BMJ  2006;333:693 (30 September), doi:10.1136/bmj.38978.491667.68

Commentary

Management of uncertainty

Dee Mangin, senior lecturer1

1 Department of Public Health and General Practice, Christchurch School of Medicine, University of Otago, PO Box 4345, Christchurch, New Zealand derelie.mangin{at}chmeds.ac.nz

This patient had adult onset Still's disease with atypical features.1 For general practitioners the presentation of the disease itself is atypical—uncommon enough not to make it on to the initial list of differential diagnoses. The case highlights broader issues around recognition of patterns of illness and dealing with medically unexplained signs and symptoms.1

Pattern recognition

General practitioners often see the pattern of symptoms described at presentation: a young person with a febrile illness, myalgia, and sore throat. This pattern would prompt a working diagnosis of infection, most likely viral. What triggered the general practitioner to recognise that this woman's symptoms deviated from the pattern and raised enough concern to prompt hospital referral? The duration of symptoms was important. There were red herrings, including the overseas travel and the rash in response to amoxicillin (increasing suspicion of infectious mononucleosis).

We can see the complex and subtle nature of pattern recognition, which is the core of clinical experience, by altering just one aspect of the presentation. Let us assume the patient was aged 69. The initial management and working diagnosis might then have included polymyalgia rheumatica and giant cell arteritis, and with a high C reactive protein concentration this woman would probably have received antiinflammatory treatment with steroids as initial management, albeit with an incorrect diagnosis.

With no definitive test, the diagnosis relies on a collection of diagnostic criteria. In the same way as the presenting features led to uncertainty for the patient's general practitioner, the unusual and serious complications reduced the hospital doctors' certainty that this pattern represented Still's disease. As the rapid responses show, the list of potential alternative infectious and inflammatory causes for such a presentation is extensive.2 The question then arises: when have enough investigations been done to satisfy exclusion of other, increasingly uncommon, diagnoses?

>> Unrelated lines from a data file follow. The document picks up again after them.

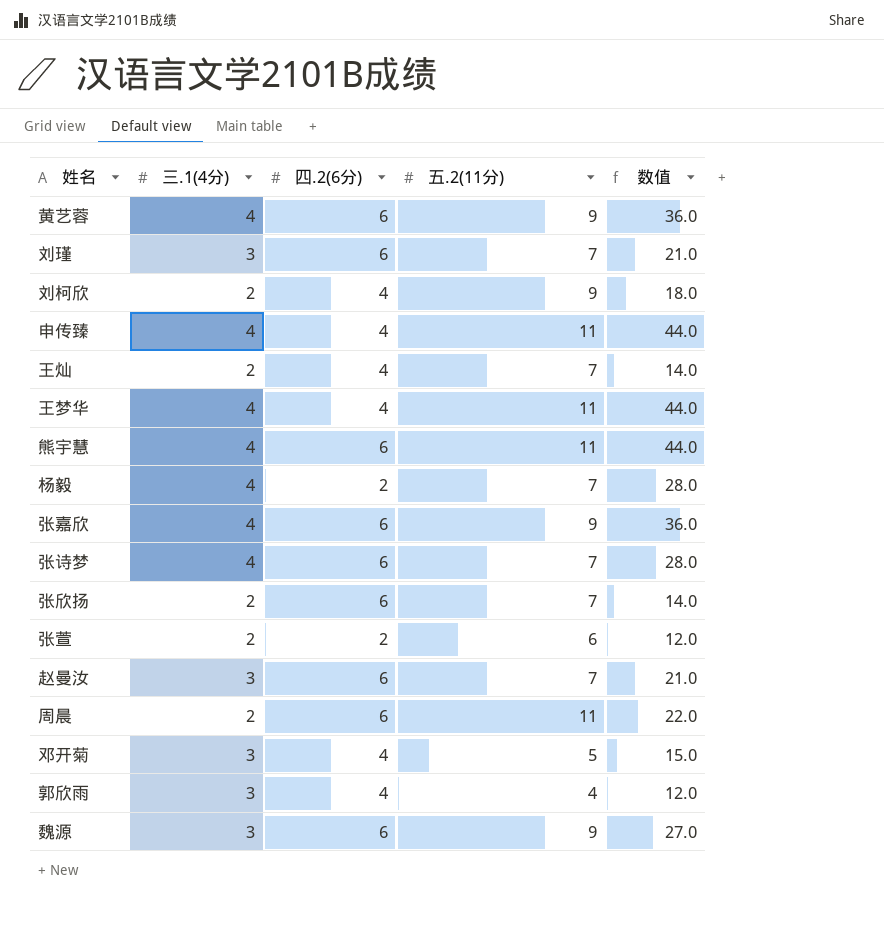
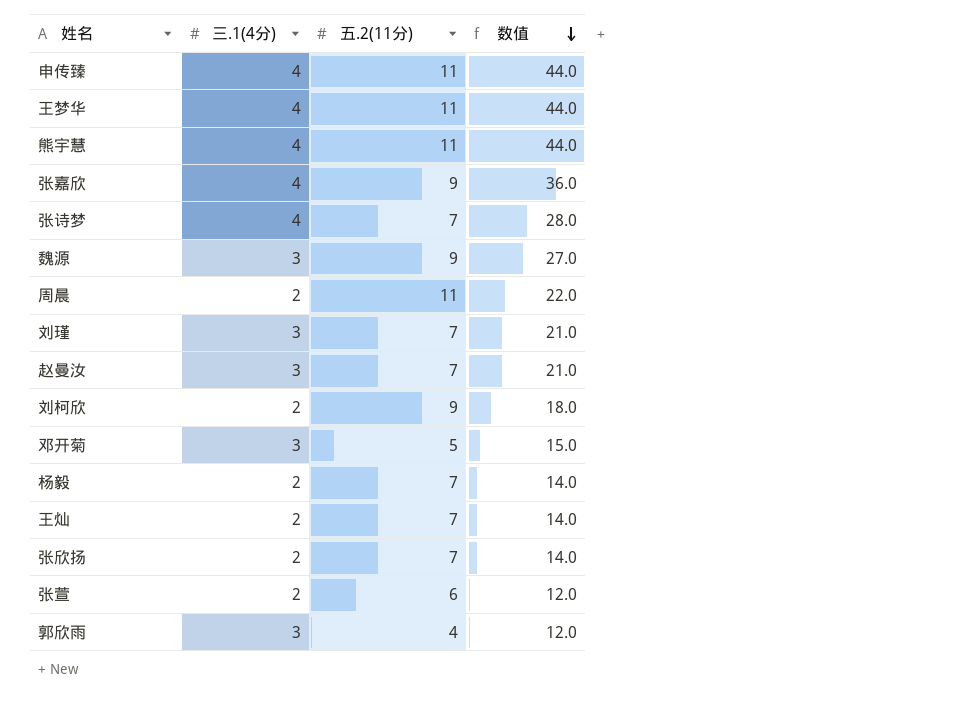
row order: none -> 数值 descending
column 四.2(6分) | position: 3 -> none
row 黄艺蓉: 4 | 6 | 9 | 36.0 -> none
杨毅 | 三.1(4分): 4 -> 2
杨毅 | 数值: 28.0 -> 14.0

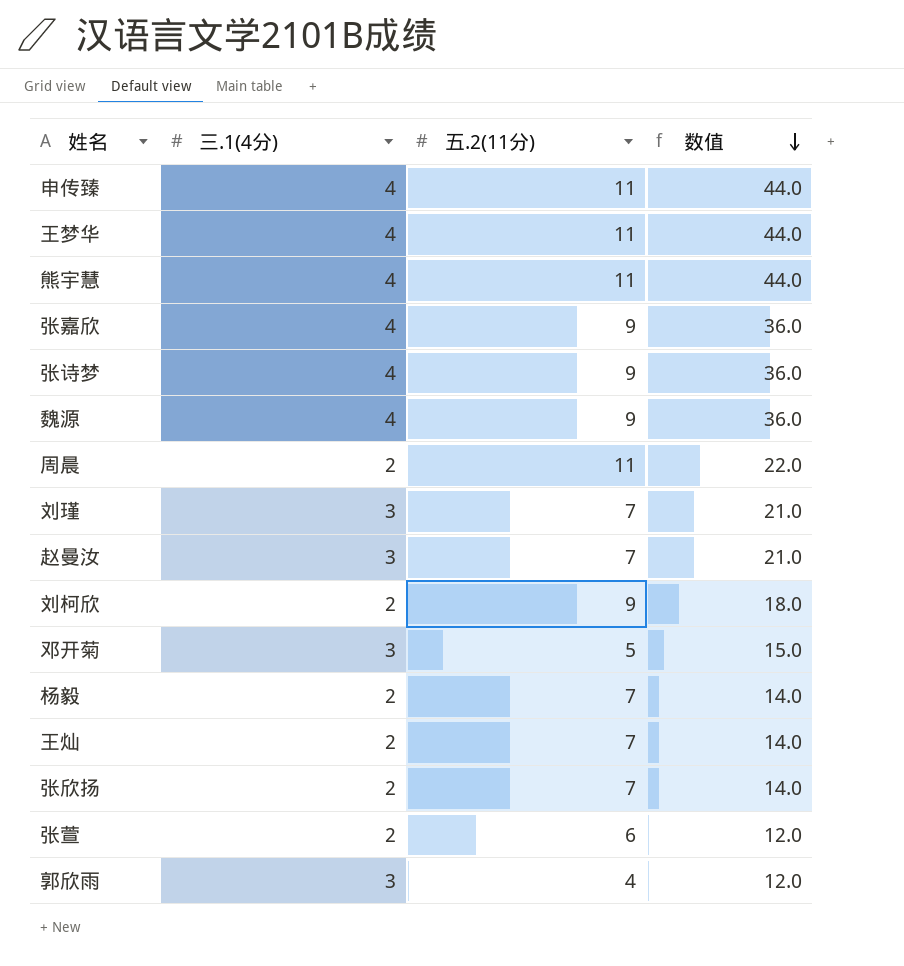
张诗梦 | 五.2(11分): 7 -> 9
张诗梦 | 数值: 28.0 -> 36.0
魏源 | 三.1(4分): 3 -> 4
魏源 | 数值: 27.0 -> 36.0

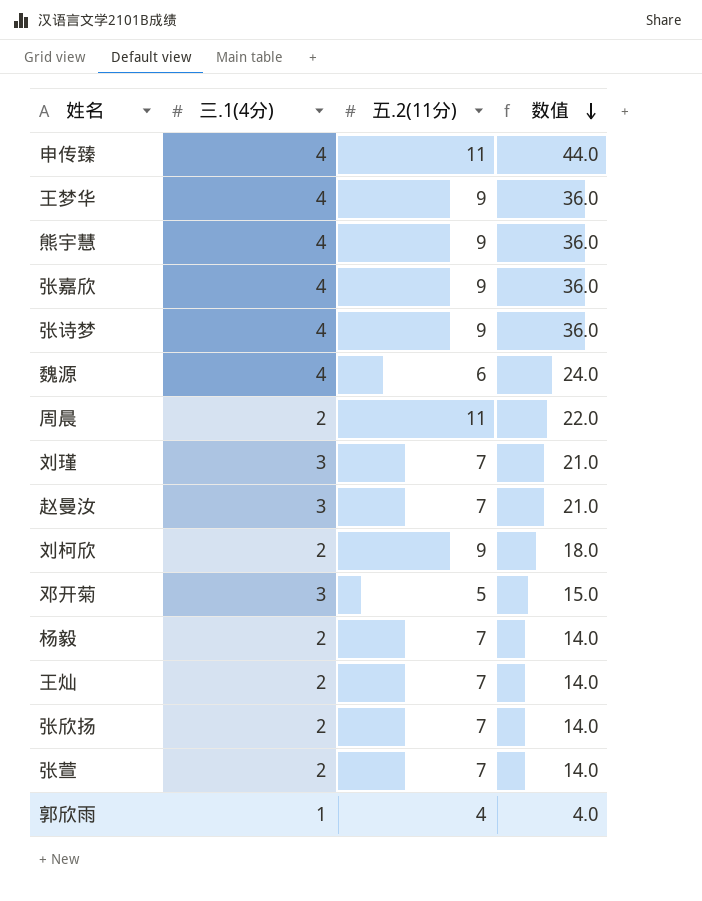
王梦华 | 五.2(11分): 11 -> 9
王梦华 | 数值: 44.0 -> 36.0
熊宇慧 | 五.2(11分): 11 -> 9
熊宇慧 | 数值: 44.0 -> 36.0
魏源 | 五.2(11分): 9 -> 6
魏源 | 数值: 36.0 -> 24.0
张萱 | 五.2(11分): 6 -> 7
张萱 | 数值: 12.0 -> 14.0
郭欣雨 | 三.1(4分): 3 -> 1
郭欣雨 | 数值: 12.0 -> 4.0

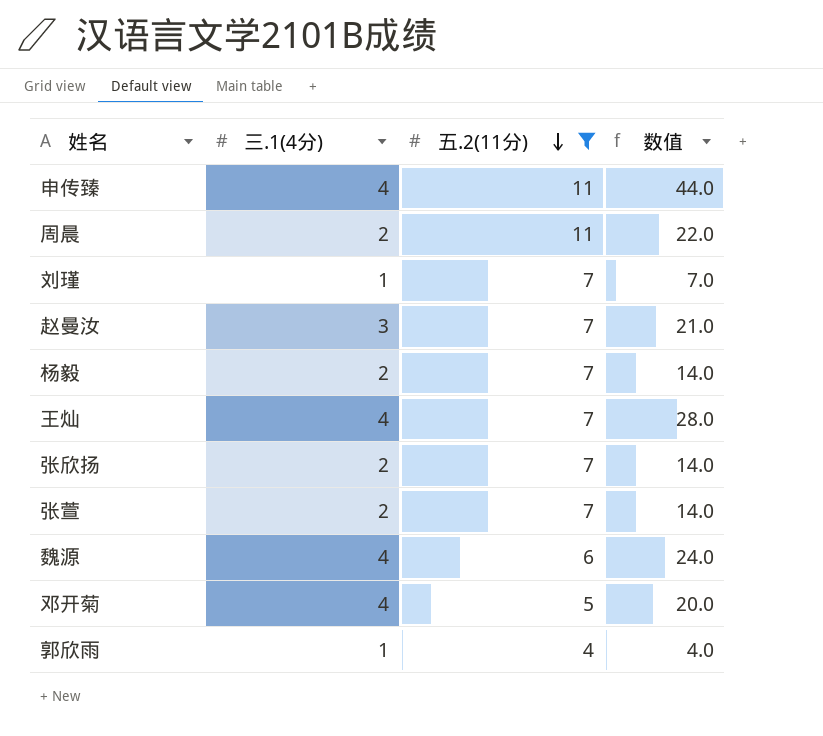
filter: none -> 五.2(11分) != 9
row order: 数值 descending -> 五.2(11分) descending
刘瑾 | 三.1(4分): 3 -> 1
刘瑾 | 数值: 21.0 -> 7.0
王灿 | 三.1(4分): 2 -> 4
王灿 | 数值: 14.0 -> 28.0
邓开菊 | 三.1(4分): 3 -> 4
邓开菊 | 数值: 15.0 -> 20.0

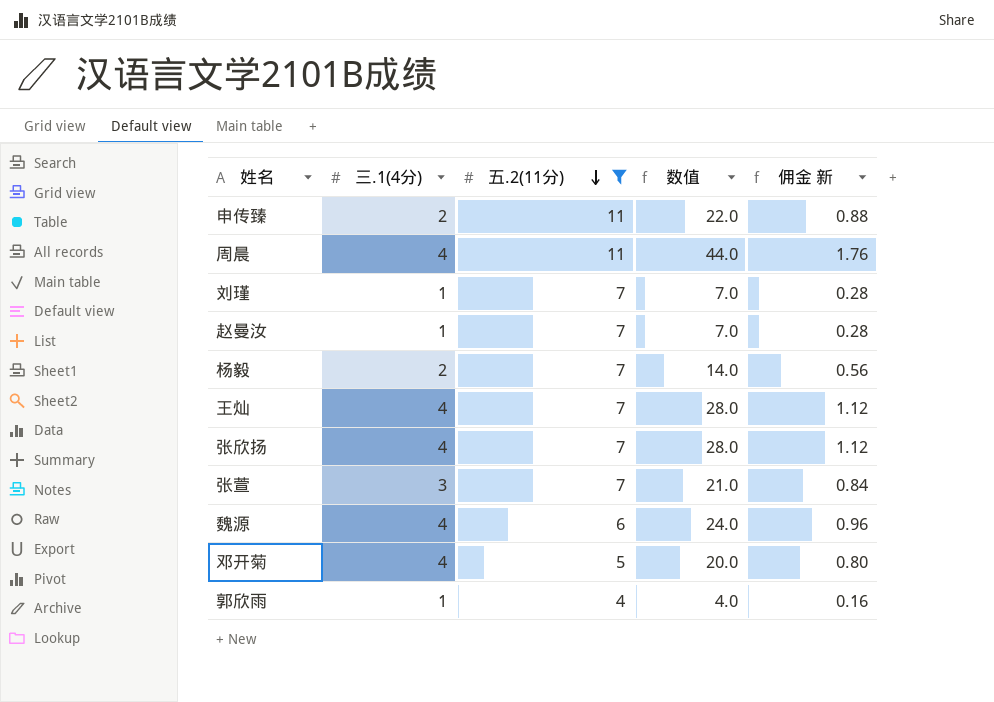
column 佣金 新 | formula: none -> [数值] * 0.04
申传臻 | 三.1(4分): 4 -> 2
申传臻 | 数值: 44.0 -> 22.0
周晨 | 三.1(4分): 2 -> 4
周晨 | 数值: 22.0 -> 44.0
赵曼汝 | 三.1(4分): 3 -> 1
赵曼汝 | 数值: 21.0 -> 7.0
张欣扬 | 三.1(4分): 2 -> 4
张欣扬 | 数值: 14.0 -> 28.0
张萱 | 三.1(4分): 2 -> 3
张萱 | 数值: 14.0 -> 21.0

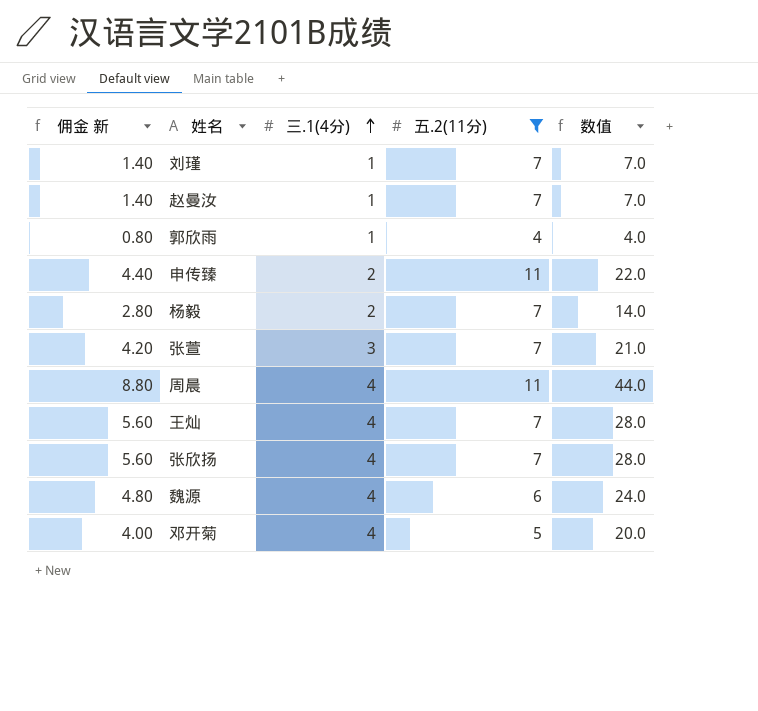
row order: 五.2(11分) descending -> 三.1(4分) ascending
column 佣金 新 | formula: [数值] * 0.04 -> [数值] * 0.2
column 佣金 新 | position: 5 -> 1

This leads to another interesting aspect of the progression of the case: the difficulty of teasing out inflammation from infection. Here, even after thorough and thoughtful investigation in a secondary care setting, the distinction remained elusive. There might be a pragmatic argument for treating both in this case.

Good communication

Diagnostic uncertainty is not unusual in primary care, 10-20% of presentations in general practice fall into this category.3 Patients and doctors will tolerate this diagnostic uncertainty, especially if communication of that uncertainty can be confident and clear: "I do not know what it is, but I am confident we have ruled out serious causes."

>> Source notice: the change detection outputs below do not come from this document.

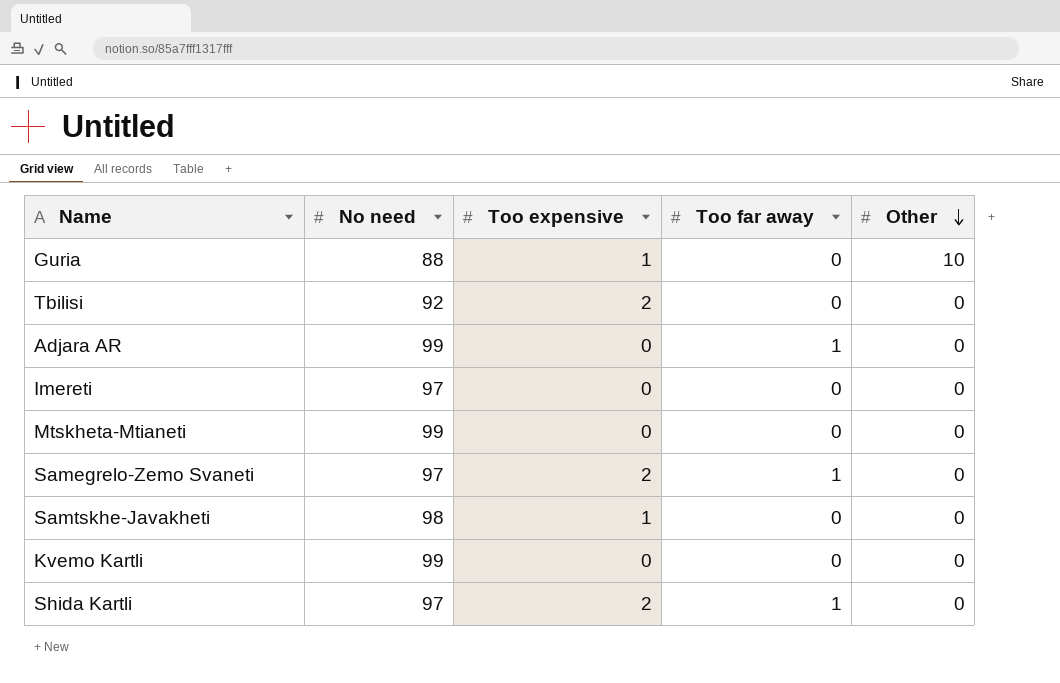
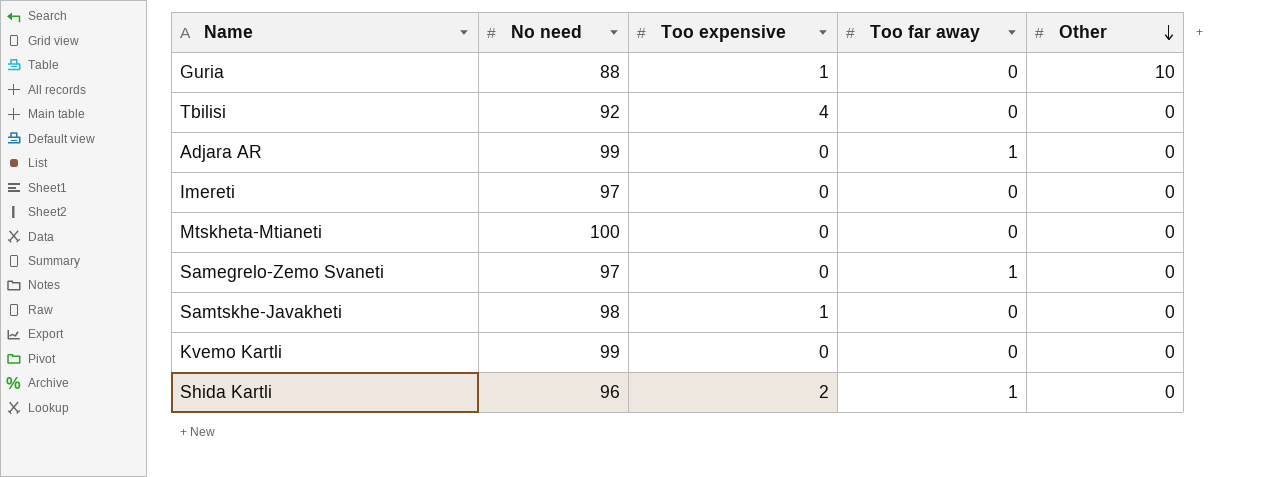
Tbilisi | Too expensive: 2 -> 4
Mtskheta-Mtianeti | No need: 99 -> 100
Samegrelo-Zemo Svaneti | Too expensive: 2 -> 0
Shida Kartli | No need: 97 -> 96

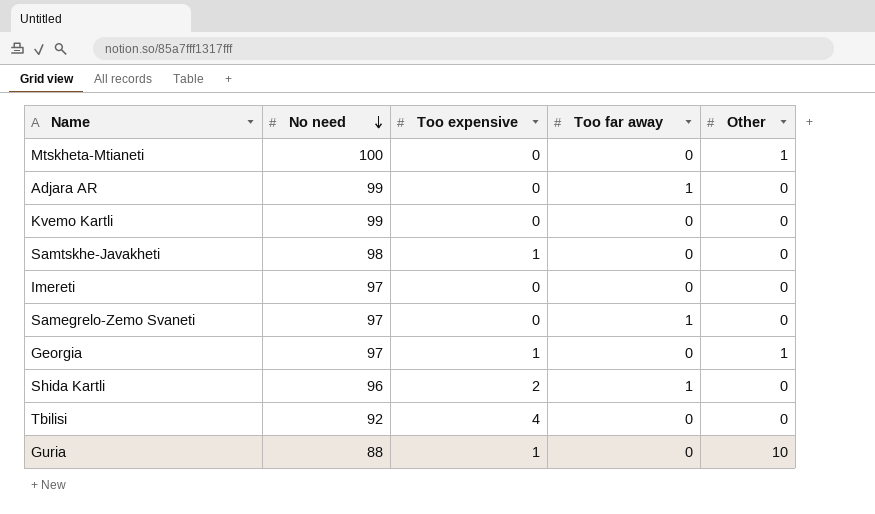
row order: Other descending -> No need descending
Mtskheta-Mtianeti | Other: 0 -> 1
row Georgia: none -> 97 | 1 | 0 | 1

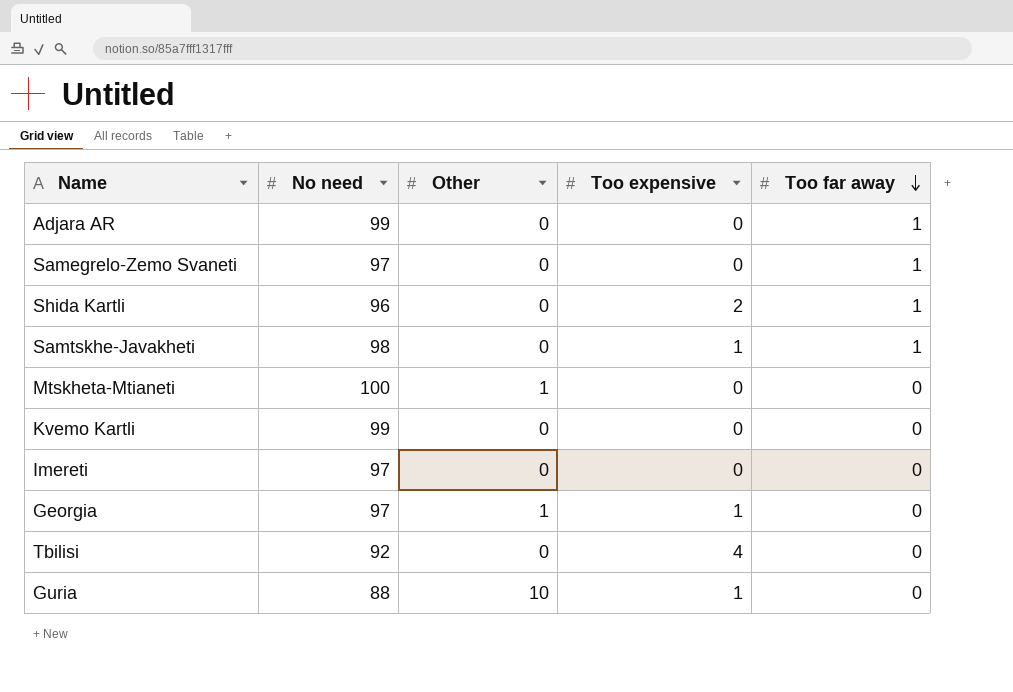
row order: No need descending -> Too far away descending
column Other | position: 5 -> 3
Samtskhe-Javakheti | Too far away: 0 -> 1

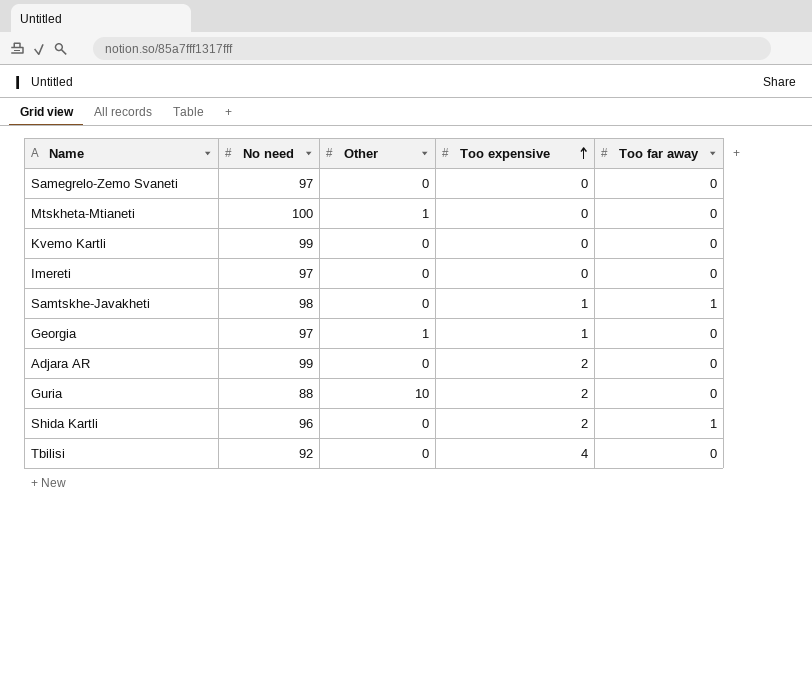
row order: Too far away descending -> Too expensive ascending
Samegrelo-Zemo Svaneti | Too far away: 1 -> 0
Adjara AR | Too expensive: 0 -> 2
Adjara AR | Too far away: 1 -> 0
Guria | Too expensive: 1 -> 2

In primary care, the framework of a long term therapeutic relationship and the luxury of time support this. Tolerance of uncertainty when the patient is seriously ill and deteriorating is quite different. This was clearly expressed by the parents in their wish to have a second opinion. It is not just the doctors and patient but also the patient's family who must deal with this uncertainty, and the willingness of the team to initiate a second opinion promptly was therapeutic in this case. An independent opinion may also be therapeutic for the doctors.

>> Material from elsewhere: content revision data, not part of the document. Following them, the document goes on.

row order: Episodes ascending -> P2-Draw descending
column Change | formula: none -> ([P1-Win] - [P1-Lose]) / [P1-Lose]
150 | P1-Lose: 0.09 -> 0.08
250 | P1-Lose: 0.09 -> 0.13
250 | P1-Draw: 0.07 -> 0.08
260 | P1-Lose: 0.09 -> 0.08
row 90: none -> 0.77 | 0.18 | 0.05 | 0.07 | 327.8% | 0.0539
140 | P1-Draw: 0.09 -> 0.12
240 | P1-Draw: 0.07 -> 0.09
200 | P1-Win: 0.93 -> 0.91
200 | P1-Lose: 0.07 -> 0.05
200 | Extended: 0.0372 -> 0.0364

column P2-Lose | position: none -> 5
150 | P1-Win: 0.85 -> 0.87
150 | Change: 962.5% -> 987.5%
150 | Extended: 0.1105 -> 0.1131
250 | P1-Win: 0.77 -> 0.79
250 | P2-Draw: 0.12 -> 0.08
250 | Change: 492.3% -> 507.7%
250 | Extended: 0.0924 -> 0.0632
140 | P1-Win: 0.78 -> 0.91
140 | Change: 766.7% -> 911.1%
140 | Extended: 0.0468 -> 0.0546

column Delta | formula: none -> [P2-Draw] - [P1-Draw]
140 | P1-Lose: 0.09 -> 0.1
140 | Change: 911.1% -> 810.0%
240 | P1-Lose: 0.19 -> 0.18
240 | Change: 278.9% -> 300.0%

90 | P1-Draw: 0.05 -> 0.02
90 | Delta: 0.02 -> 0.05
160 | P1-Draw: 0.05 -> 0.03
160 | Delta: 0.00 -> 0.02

Although the patient was in hospital, there is an opportunity here for primary and secondary care to work together. When a family member is seriously ill in hospital, relatives often turn to their general practitioner for help in translating or understanding what is going on. Prompt communication between secondary and primary care to ensure the family is getting consistent and clear information from both is valuable.


Competing interests: None declared.

References

  1. Sivakumar R, Pavulari S, Ellis S. Fever of unknown origin: case outcome. BMJ 2006; doi: 10.1136/bmj.38950.395868.68.[Free Full Text]
  2. Electronic responses. Fever of unknown origin. http://bmj.com/cgi/eletters/333/7566/484 and http://bmj.com/cgi/eletters/333/7567/541.
  3. Jones R, ed. Oxford textbook of primary medical care. Oxford: Oxford University Press, 2004.